'TOP GUN: MAVERICK' Soars on Pro-America, Woke-Free Message

Tom Cruise is the last real movie star, at least according to The New York Times.

Yet the 59-year-old actor has never had a film break the $100 million mark domestically on its opening weekend.

Until now.

“Top Gun: Maverick,” the sequel we waited 36 years to see, crushed the Memorial Day box office with an estimated $151 million haul.

Not all belated sequels score with audiences. “Zoolander 2” flopped in 2016 with $28 million. “Blade Runner 2049” couldn’t break the $100 million mark, in total, despite the first film’s cult status.

Audiences felt the need for speed, Maverick style, and they didn’t mind waiting through pandemic-related delays.

Why?

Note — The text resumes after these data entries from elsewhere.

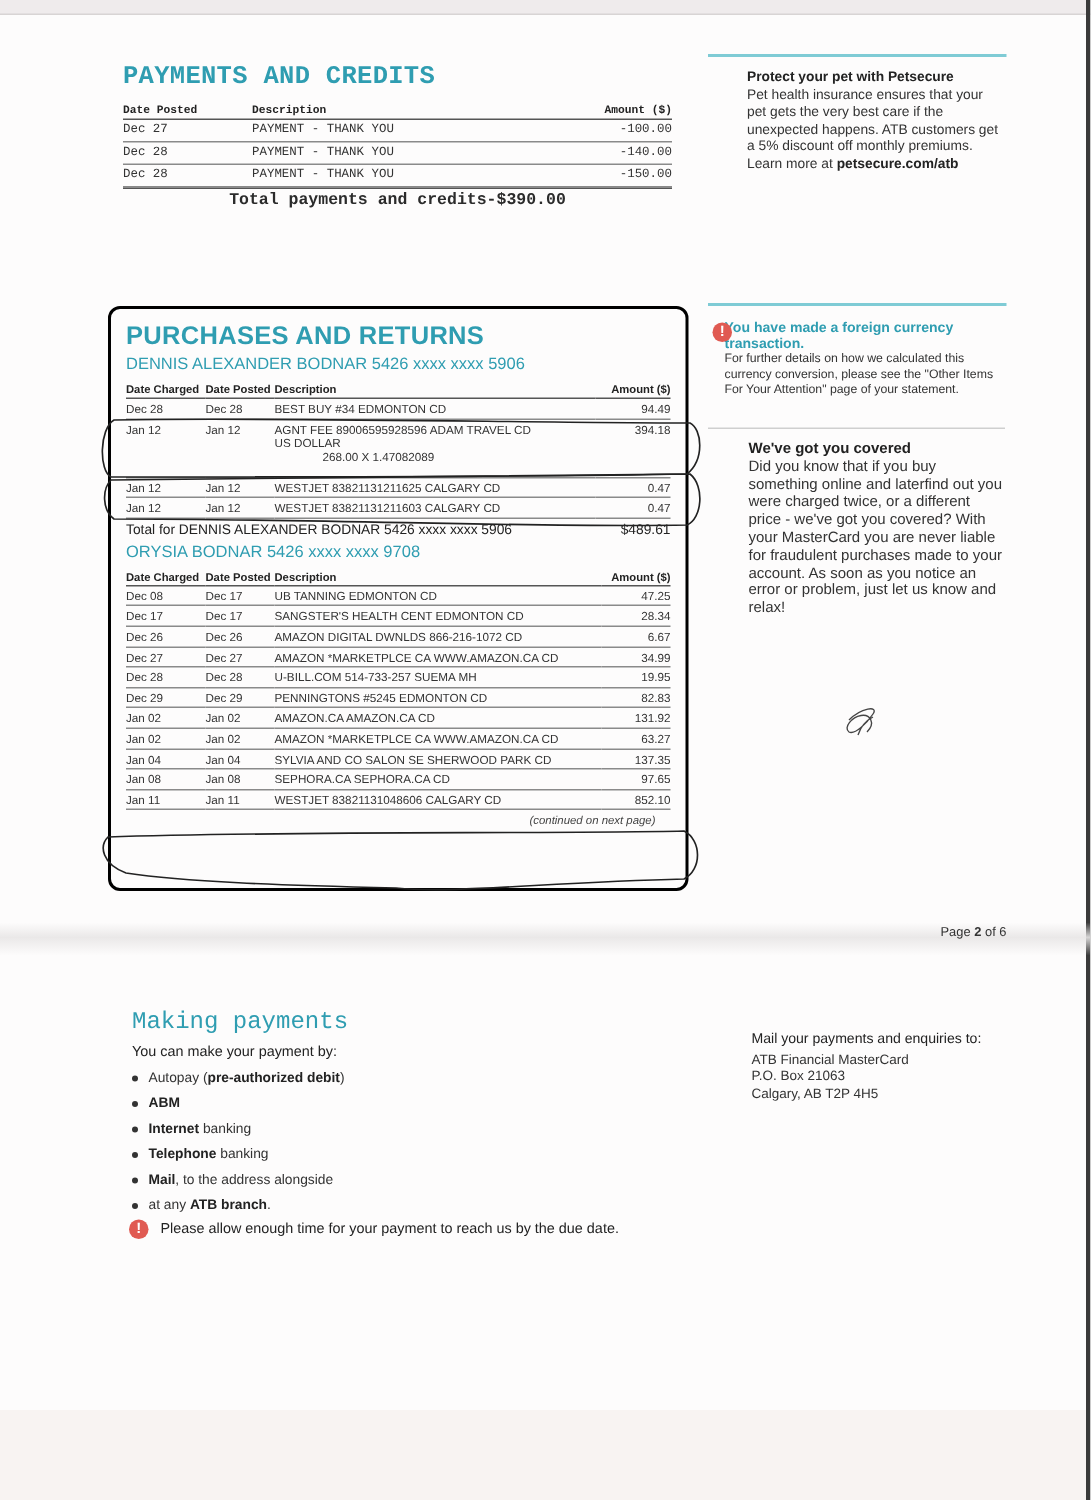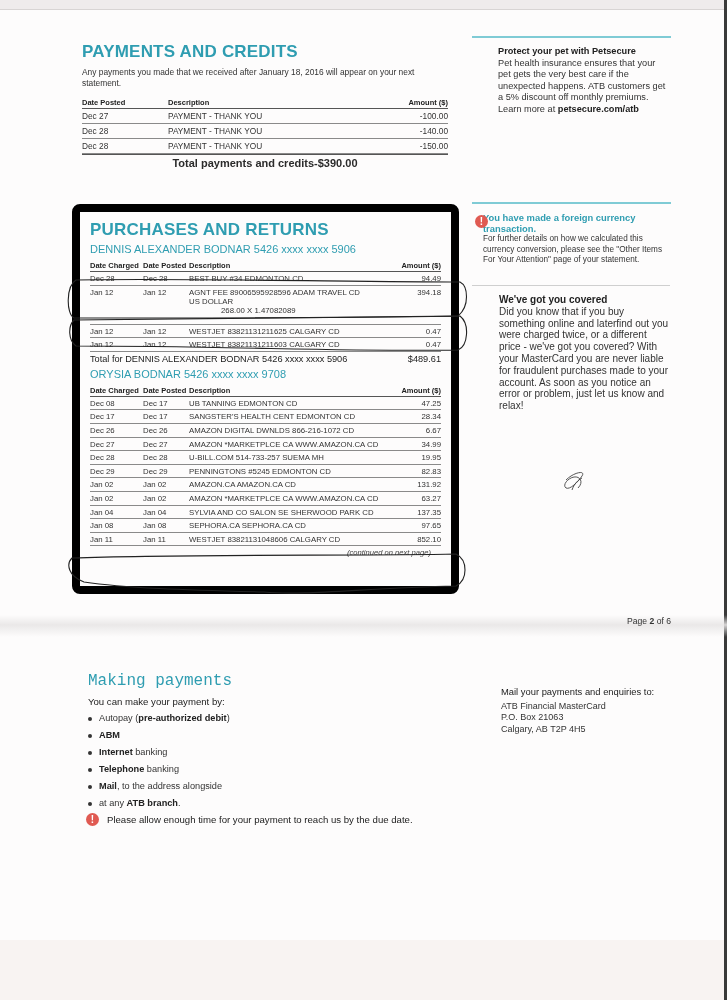--- a/index.html
+++ b/index.html
@@ -10,21 +10,21 @@
     color: #2b2b2b;
     position: relative;
   }
   .topstrip { position: absolute; left: 0; top: 0; width: 727px; height: 10px; background: #efebec; border-bottom: 1px solid #d8d4d4; }
   .rightedge { position: absolute; right: 0; top: 0; width: 3px; height: 1000px; background: #3a3a3a; }
   .fold { position: absolute; left: 0; top: 615px; width: 727px; height: 22px;
     background: linear-gradient(180deg, rgba(250,250,250,0) 0%, rgba(232,230,230,0.9) 45%, rgba(250,250,250,0) 100%); }
   .bottomstrip { position: absolute; left: 0; top: 940px; width: 724px; height: 60px; background: #f8f3f2; }
 
   
-  .pc { position: absolute; left: 82px; top: 42px; width: 366px; }
+  .pc { position: absolute; left: 82px; top: 42px; width: 366px; font-family: Liberation Mono, monospace; }
   .sec-title { font-size: 17px; color: #2f9db1; letter-spacing: 0.2px; }
   .pc .note { font-size: 8.4px; line-height: 11px; margin-top: 5px; color: #333; }
   table { border-collapse: collapse; width: 100%; }
   th { font-size: 7.5px; font-weight: bold; text-align: left; padding: 0 0 1px 0; color: #222; border-bottom: 1px solid #555; }
   th.amt, td.amt { text-align: right; }
   td { font-size: 8.3px; color: #333; padding: 2px 0 1px 0; border-bottom: 1px solid #8a8a8a; height: 15px; vertical-align: top; }
   .pc table { margin-top: 9px; }
   .pc td:nth-child(1), .pc th:nth-child(1) { width: 86px; }
   .total-row { display: flex; justify-content: center; font-size: 11px; font-weight: bold; padding-top: 2px; border-top: 1px solid #555; }
 
@@ -37,21 +37,21 @@
   .fx .alert-icon { position: absolute; left: 3px; top: 3px; }
   .fx .body { margin-left: 11px; }
   .fx .head { font-size: 9.4px; font-weight: bold; color: #2f9db1; line-height: 11px; }
   .fx .txt { font-size: 8.2px; line-height: 10.5px; color: #333; }
   .covered { position: absolute; left: 499px; top: 294px; width: 170px; font-size: 10px; line-height: 11.8px; color: #333; }
   .covered .h { font-weight: bold; color: #222; }
   .scribble { position: absolute; left: 560px; top: 470px; }
 
   
   .pr { position: absolute; left: 72px; top: 204px; width: 387px; height: 390px;
-    border: 8px solid #000000; border-radius: 8px; padding: 8px 10px 0 10px; }
+    border: 2px solid #000000; border-radius: 8px; padding: 8px 10px 0 10px; }
   .pr .sub { font-size: 11px; color: #2f9db1; margin-top: 3px; }
   .pr table { margin-top: 6px; }
   .pr td:nth-child(1), .pr th:nth-child(1) { width: 53px; }
   .pr td:nth-child(2), .pr th:nth-child(2) { width: 46px; }
   .pr td { font-size: 7.8px; padding-top: 2px; height: 13.6px; }
   .pr tr.multi td { height: 39px; }
   .pr .subline { display: block; }
   .pr .subline.indent { padding-left: 32px; }
   .pr .card-total { display: flex; justify-content: space-between; font-size: 9.2px; color: #222; margin-top: 2px; }
   .pr .cont { text-align: right; font-size: 7.6px; font-style: italic; color: #444; margin-top: 2px; padding-right: 10px; }
@@ -74,21 +74,20 @@
   .mail .h { font-size: 9.4px; color: #222; margin-bottom: 3px; }
 </style>
 </head>
 <body>
 
 <div class="topstrip"></div>
 <div class="rightedge"></div>
 
 <section class="pc">
   <h2 class="sec-title">PAYMENTS AND CREDITS</h2>
-  <p class="note">Any payments you made that we received after January 18, 2016 will appear on your next statement.</p>
   <table>
     <thead>
       <tr>
         <th>Date Posted</th>
         <th>Description</th>
         <th class="amt">Amount ($)</th>
       </tr>
     </thead>
     <tbody>
       <tr>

It’s complicated, but several factors helped Cruise reach new heights in his decades-old career.

Let’s start with the actor behind Pete “Maverick” Mitchell. Cruise’s off-screen life is rife with tabloid headlines, from romantic woes to his deep Scientology ties. Yet his Hollywood brand grows bigger each year, and for very good reason.

He’s apolitical and driven, eager to make populist movies with talented colleagues. Cruise delivers … without the lectures, social media hate or other trappings some actors embrace.

And, like fellow superstar Clint Eastwood, Cruise understands what audiences crave.

His “Mission: Impossible” franchise stands at or near the top of the Hollywood heap, from both a commercial and critical perspective. That’s no accident. Cruise controls it as both star and producer.

That often means we see less of Cruise than most A-listers. The actor, like fellow superstar Denzel Washington, doesn’t overbook his schedule. It allows him to dedicate himself to each project and all the accompanying challenges attached. 

“Top Gun: Maverick” doesn’t reject the source material. It embraces it.

The last “Terminator” sequel reduced franchise star Arnold Schwarzenegger to sidekick status to push its girl-power agenda. The 2019 “Charlie’s Angels” reboot ignored the TV show's frothy tone that inspired it.

“Maverick” honors the 1986 original in every conceivable way, from bringing Val Kilmer back as Iceman to cheering America’s military might. You don’t see Rooster, the Miles Teller character at the heart of the story, wringing his hands over U.S. imperialism.

No one else does, either. That’s not why we line up to see a “Top Gun” film.

That gives the film a distinct advantage over most modern fare, something even China noticed. The nation reportedly isn’t happy with the film’s pro-U.S.A. bent, and it might prevent the sequel from bowing in the Communist nation.

Post-pandemic, movie goers crave roller coaster-style action, and “Maverick” delivers with taut aerial battles and death-defying stunts. Even better? The film takes full advantage of the IMAX format, for audiences fortunate enough to have such a movie house in their neighborhood.

And then there’s the woke, or more precisely the complete lack of it on screen. The female pilot in the film, played by Monica Barbaro, is fearless but unwilling to lecture us about “mansplaining” or “gender” inequities.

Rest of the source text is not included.